En 2023, la HAS refusait encore cette obligation
Le virage est d’autant plus remarquable qu’en juillet 2023, la même institution avait choisi de maintenir une simple recommandation.
Elle évoquait alors une efficacité variable selon les saisons, des données insuffisantes sur les contaminations à l’hôpital et un niveau de preuve limité concernant l’effet de la vaccination des soignants sur les infections et les décès des patients.
Trois ans plus tard, la recommandation devient obligation. Les réserves d’hier ont disparu et le volontariat est déclaré inefficace, puisque les professionnels refusent obstinément d’atteindre les objectifs fixés pour eux.
ALERTE !
« La Haute Autorité de santé recommande ce lundi de rendre la vaccination contre la grippe obligatoire pour les professionnels de santé » !
➡️ Et pourquoi donc ? Pour dissuader encore davantage les vocations ?!
Et puis demain ce sera le « vaccin » ARNm combiné… https://t.co/1QdI5wzMVh
— Florian Philippot (@f_philippot) July 20, 2026
La loi attendait précisément cet avis
Ce changement n’arrive pas dans un désert juridique. L’article 55 de la loi de financement de la Sécurité sociale pour 2026 avait déjà prévu une obligation contre la grippe pour certains professionnels libéraux et les personnes travaillant dans les mêmes locaux.

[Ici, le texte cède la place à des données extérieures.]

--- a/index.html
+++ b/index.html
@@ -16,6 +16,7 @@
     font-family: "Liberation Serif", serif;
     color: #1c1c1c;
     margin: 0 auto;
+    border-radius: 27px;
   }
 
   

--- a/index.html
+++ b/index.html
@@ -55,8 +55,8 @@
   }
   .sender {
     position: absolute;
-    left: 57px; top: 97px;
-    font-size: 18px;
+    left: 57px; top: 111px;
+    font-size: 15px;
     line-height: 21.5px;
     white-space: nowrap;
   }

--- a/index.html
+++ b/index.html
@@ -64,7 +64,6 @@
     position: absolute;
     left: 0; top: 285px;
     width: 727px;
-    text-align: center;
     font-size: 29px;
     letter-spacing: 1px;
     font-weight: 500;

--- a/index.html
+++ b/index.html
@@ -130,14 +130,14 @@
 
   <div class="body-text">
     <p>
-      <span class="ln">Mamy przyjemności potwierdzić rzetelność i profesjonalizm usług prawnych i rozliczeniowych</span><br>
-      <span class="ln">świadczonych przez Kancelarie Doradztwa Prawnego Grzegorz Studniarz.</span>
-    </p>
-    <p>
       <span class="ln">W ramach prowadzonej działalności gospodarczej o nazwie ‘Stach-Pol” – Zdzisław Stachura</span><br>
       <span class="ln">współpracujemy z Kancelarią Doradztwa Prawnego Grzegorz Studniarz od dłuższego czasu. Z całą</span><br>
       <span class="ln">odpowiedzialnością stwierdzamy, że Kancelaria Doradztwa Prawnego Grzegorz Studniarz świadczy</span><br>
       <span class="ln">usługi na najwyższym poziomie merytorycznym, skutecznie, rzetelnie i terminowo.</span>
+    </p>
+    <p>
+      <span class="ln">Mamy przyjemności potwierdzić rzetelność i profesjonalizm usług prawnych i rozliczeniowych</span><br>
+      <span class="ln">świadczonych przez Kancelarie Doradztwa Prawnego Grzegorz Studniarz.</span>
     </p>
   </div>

Une condition restait à remplir : obtenir une recommandation favorable de la HAS. C’est désormais chose faite. Un décret en Conseil d’État devra encore préciser les professions, les lieux concernés et les modalités d’application.
À ce stade, aucune sanction particulière n’a encore été annoncée. Il serait donc prématuré d’affirmer que des soignants seront suspendus ou interdits d’exercer. Mais une obligation professionnelle sans conséquence en cas de refus serait une curiosité administrative assez inédite.

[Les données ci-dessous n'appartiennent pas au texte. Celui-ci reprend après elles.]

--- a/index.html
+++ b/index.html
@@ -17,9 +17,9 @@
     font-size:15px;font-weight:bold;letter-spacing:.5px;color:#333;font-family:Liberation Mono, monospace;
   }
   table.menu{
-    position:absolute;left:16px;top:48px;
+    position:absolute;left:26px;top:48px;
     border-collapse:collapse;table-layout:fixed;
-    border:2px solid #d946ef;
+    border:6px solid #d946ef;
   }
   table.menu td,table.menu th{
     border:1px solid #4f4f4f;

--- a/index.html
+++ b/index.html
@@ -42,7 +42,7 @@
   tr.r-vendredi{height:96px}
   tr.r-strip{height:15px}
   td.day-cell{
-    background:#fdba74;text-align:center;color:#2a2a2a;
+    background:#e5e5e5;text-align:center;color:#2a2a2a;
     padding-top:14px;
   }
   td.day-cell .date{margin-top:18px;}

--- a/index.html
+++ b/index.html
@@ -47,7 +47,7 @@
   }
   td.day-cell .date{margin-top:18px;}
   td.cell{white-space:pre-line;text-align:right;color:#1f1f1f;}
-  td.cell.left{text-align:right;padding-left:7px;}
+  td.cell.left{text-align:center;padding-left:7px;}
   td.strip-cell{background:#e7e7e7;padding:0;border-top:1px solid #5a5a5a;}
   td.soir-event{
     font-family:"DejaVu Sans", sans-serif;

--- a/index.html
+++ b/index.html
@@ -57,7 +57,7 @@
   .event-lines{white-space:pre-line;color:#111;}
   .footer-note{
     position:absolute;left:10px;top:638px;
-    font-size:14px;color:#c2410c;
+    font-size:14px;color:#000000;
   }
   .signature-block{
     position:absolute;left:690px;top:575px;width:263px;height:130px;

La stratégie des petits pas
Depuis le 10 juillet, les vaccins contre la grippe sont par ailleurs soumis à prescription obligatoire par un médecin, une sage-femme, un pharmacien ou un infirmier. L’ANSM présente cette modification comme une adaptation liée à l’élargissement des compétences vaccinales et précise que l’accès à la prise en charge reste inchangé.
Cette décision ne prouve pas, à elle seule, l’existence d’un projet visant toute la population. Elle participe néanmoins à un mouvement général : davantage de réglementation, de traçabilité et de contraintes autour d’un acte médical autrefois présenté comme volontaire.

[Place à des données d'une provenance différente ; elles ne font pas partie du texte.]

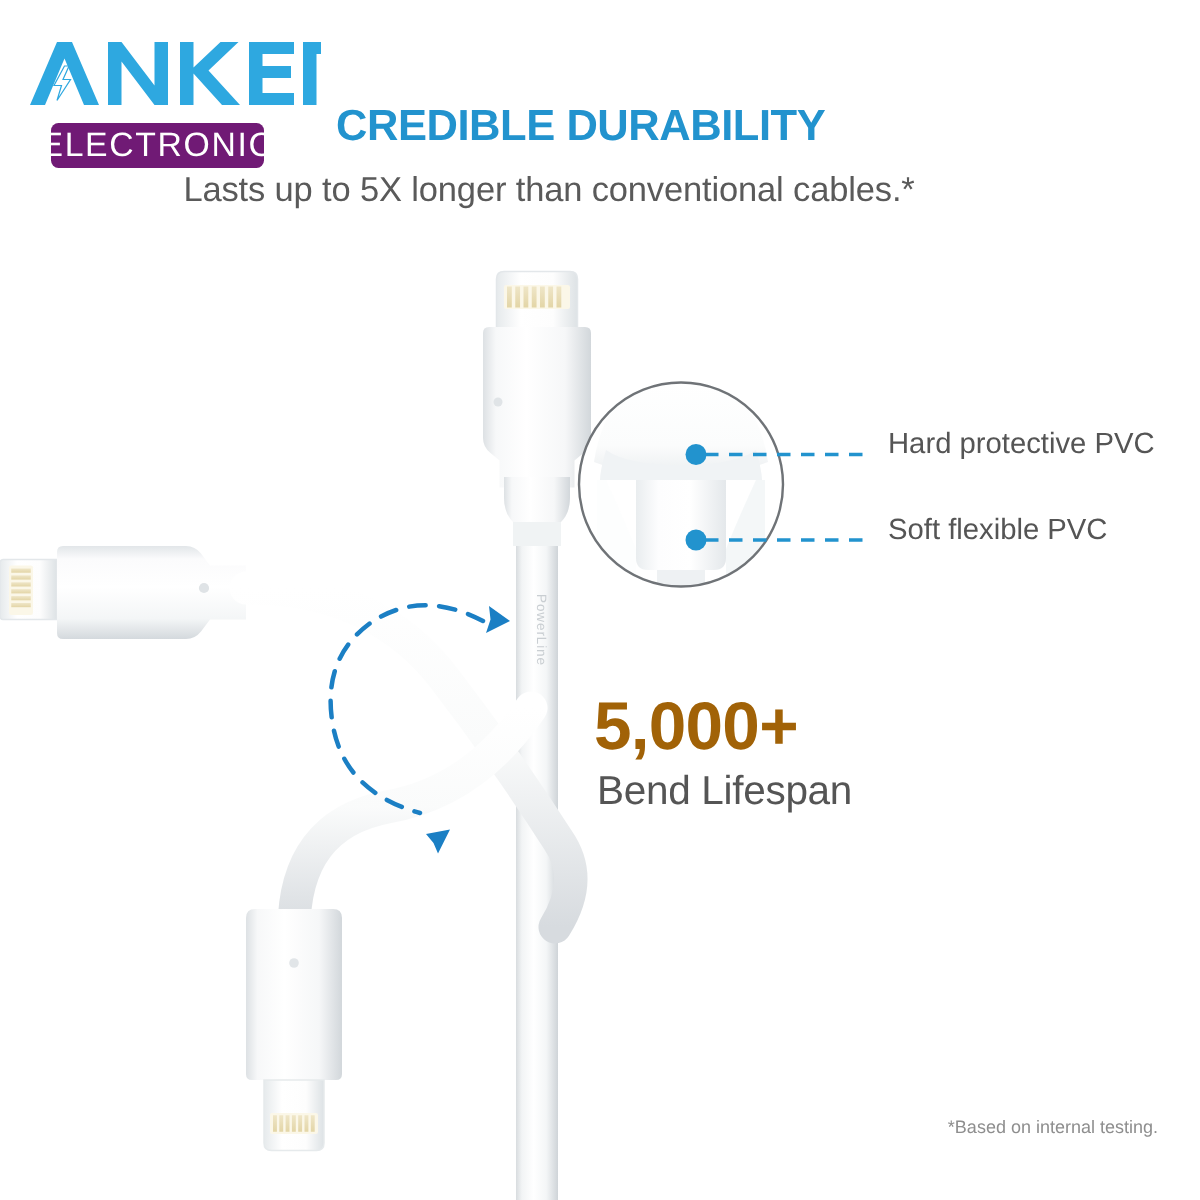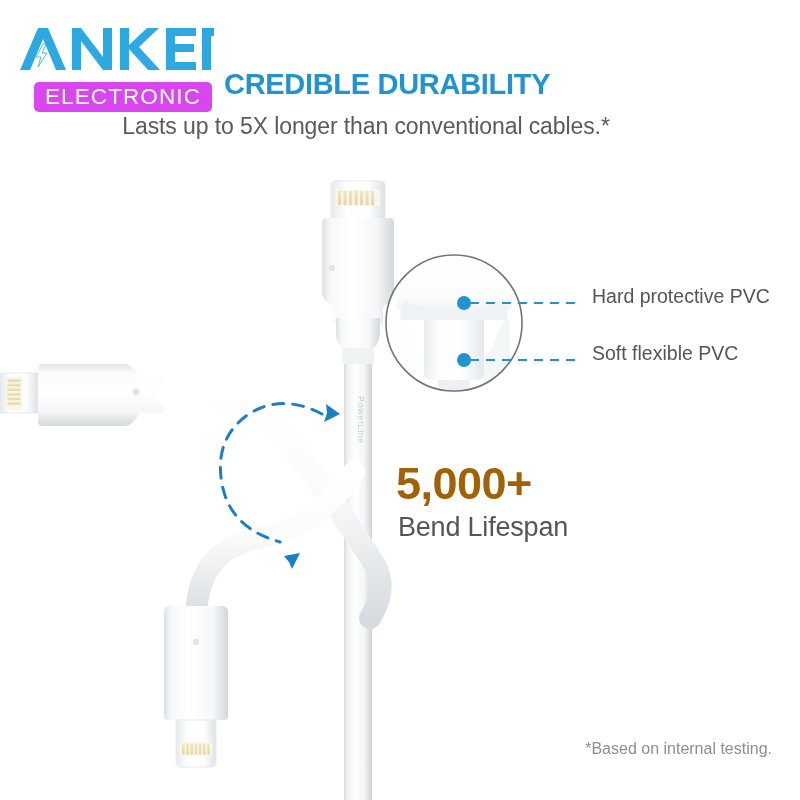--- a/index.html
+++ b/index.html
@@ -17,8 +17,8 @@
   .logo-anker { position:absolute; left:0; top:0; width:200px; height:46px; }
   .logo-badge {
     position:absolute; left:16px; top:56px;
-    width:178px; height:30px;
-    background:#d946ef; border-radius:5px;
+    width:142px; height:30px;
+    background:#701a75; border-radius:5px;
     display:flex; align-items:center; justify-content:center;
   }
   .logo-badge span {

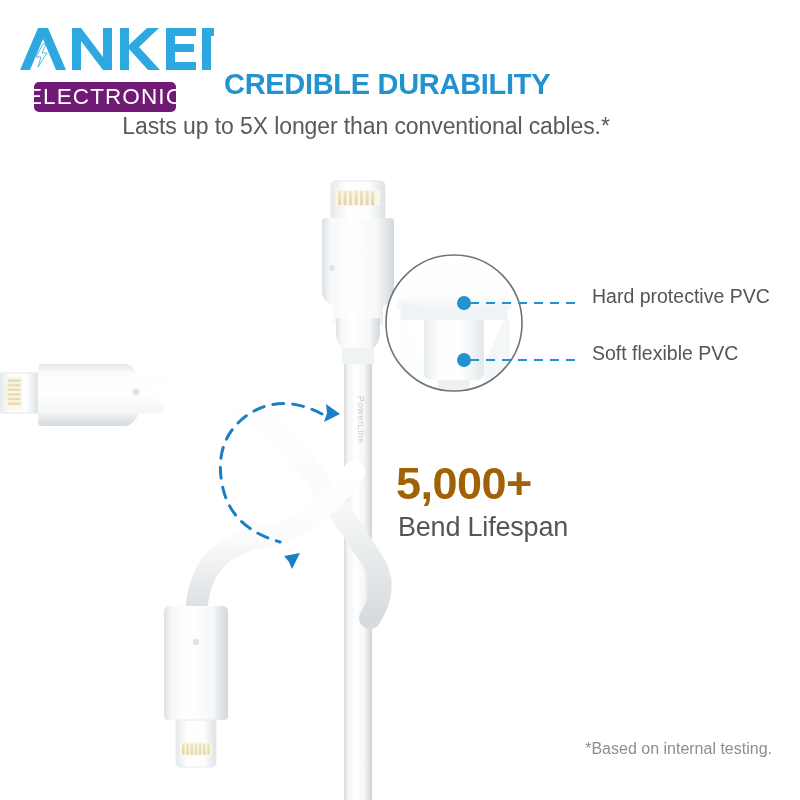--- a/index.html
+++ b/index.html
@@ -57,7 +57,7 @@
   
   .footnote {
     position:absolute; right:28px; bottom:42px;
-    font-size:16px; color:#8e8e8e;text-align:right;
+    font-size:12px; color:#8e8e8e;text-align:right;
   }
 
   svg.art { position:absolute; left:0; top:0; width:800px; height:800px; }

Le mécanisme du pied dans la porte ne consiste jamais à annoncer immédiatement la destination finale. Il commence par une catégorie professionnelle, un secteur prioritaire et une période expérimentale. Puis le précédent juridique et culturel s’installe.
Les soignants seront les premiers concernés. Les suivants découvriront peut-être plus tard que la porte était restée ouverte.